-- Input material follows --

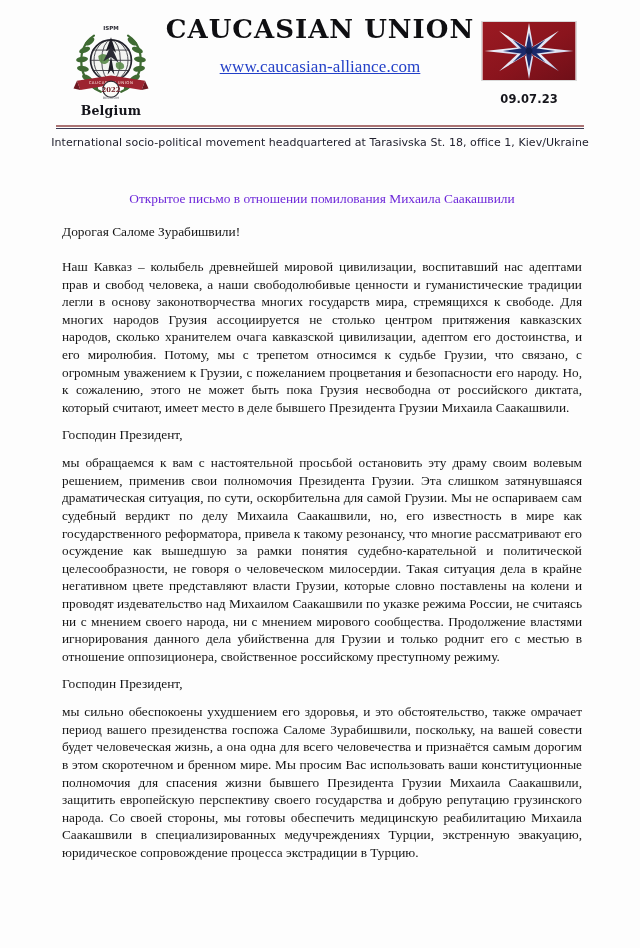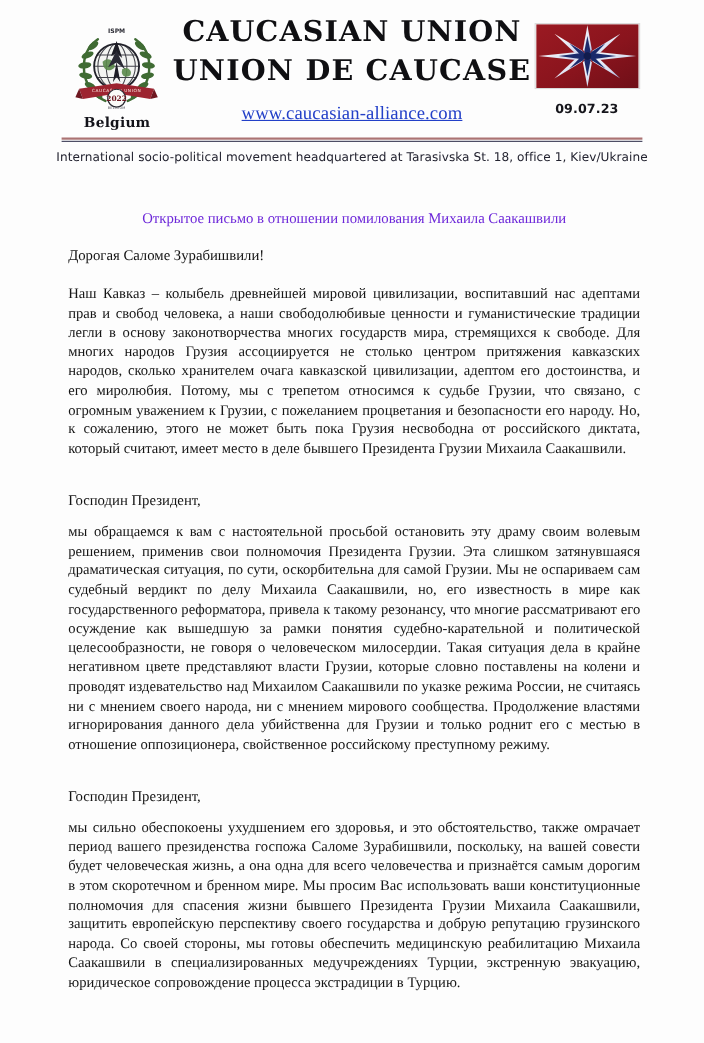--- a/index.html
+++ b/index.html
@@ -180,21 +180,21 @@
     font-size: 13.3px;
     line-height: 1.325;
     text-align: justify;
     text-justify: inter-word;
     color: #161616;
     hyphens: none;
   }
   p.para.gap { margin-top: 18px; }
 
   .block-head {
-    margin: 30px 0 0 0;
+    margin: 10px 0 0 0;
     font-size: 13.4px;
     line-height: 1.32;
     color: #141414;
   }
   .block-head + p.para { margin-top: 10px; }
 </style>
 </head>
 <body>
 
 <div class="page">
@@ -251,21 +251,20 @@
             <circle cx="50" cy="79" r="9.5" fill="#fbfbf8" stroke="#2b2b33" stroke-width="1.3"></circle>
             <text x="50" y="82" font-family="DejaVu Serif, serif" font-size="8" font-weight="bold" fill="#6e1720" text-anchor="middle">2022</text>
             <text x="50" y="91" font-family="DejaVu Sans, sans-serif" font-size="3.6" fill="#4a4a52" text-anchor="middle" letter-spacing="0.4">BELGIUM</text>
           </svg>
         </div>
         <div class="country">Belgium</div>
       </div>
 
       <div class="title-col">
         <div class="org-title">CAUCASIAN UNION</div>
-        <div class="org-title second">UNION DE CAUCASE</div>
         <a class="site-url" href="#">www.caucasian-alliance.com</a>
       </div>
 
       <div class="flag-col">
         <svg class="flag" viewBox="0 0 96 60" aria-hidden="true">
           <defs>
             <linearGradient id="fieldGrad" x1="0" y1="0" x2="1" y2="1">
               <stop offset="0%" stop-color="#9b1a22"></stop>
               <stop offset="55%" stop-color="#8a141d"></stop>
               <stop offset="100%" stop-color="#6f0f18"></stop>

-- Input material concluded --

[Work to be completed]: What lines in the records contain the word "text"? Return each one.

[Result of this exercise]:
     text-align: justify;
     text-justify: inter-word;
             <text x="50" y="82" font-family="DejaVu Serif, serif" font-size="8" font-weight="bold" fill="#6e1720" text-anchor="middle">2022</text>
             <text x="50" y="91" font-family="DejaVu Sans, sans-serif" font-size="3.6" fill="#4a4a52" text-anchor="middle" letter-spacing="0.4">BELGIUM</text>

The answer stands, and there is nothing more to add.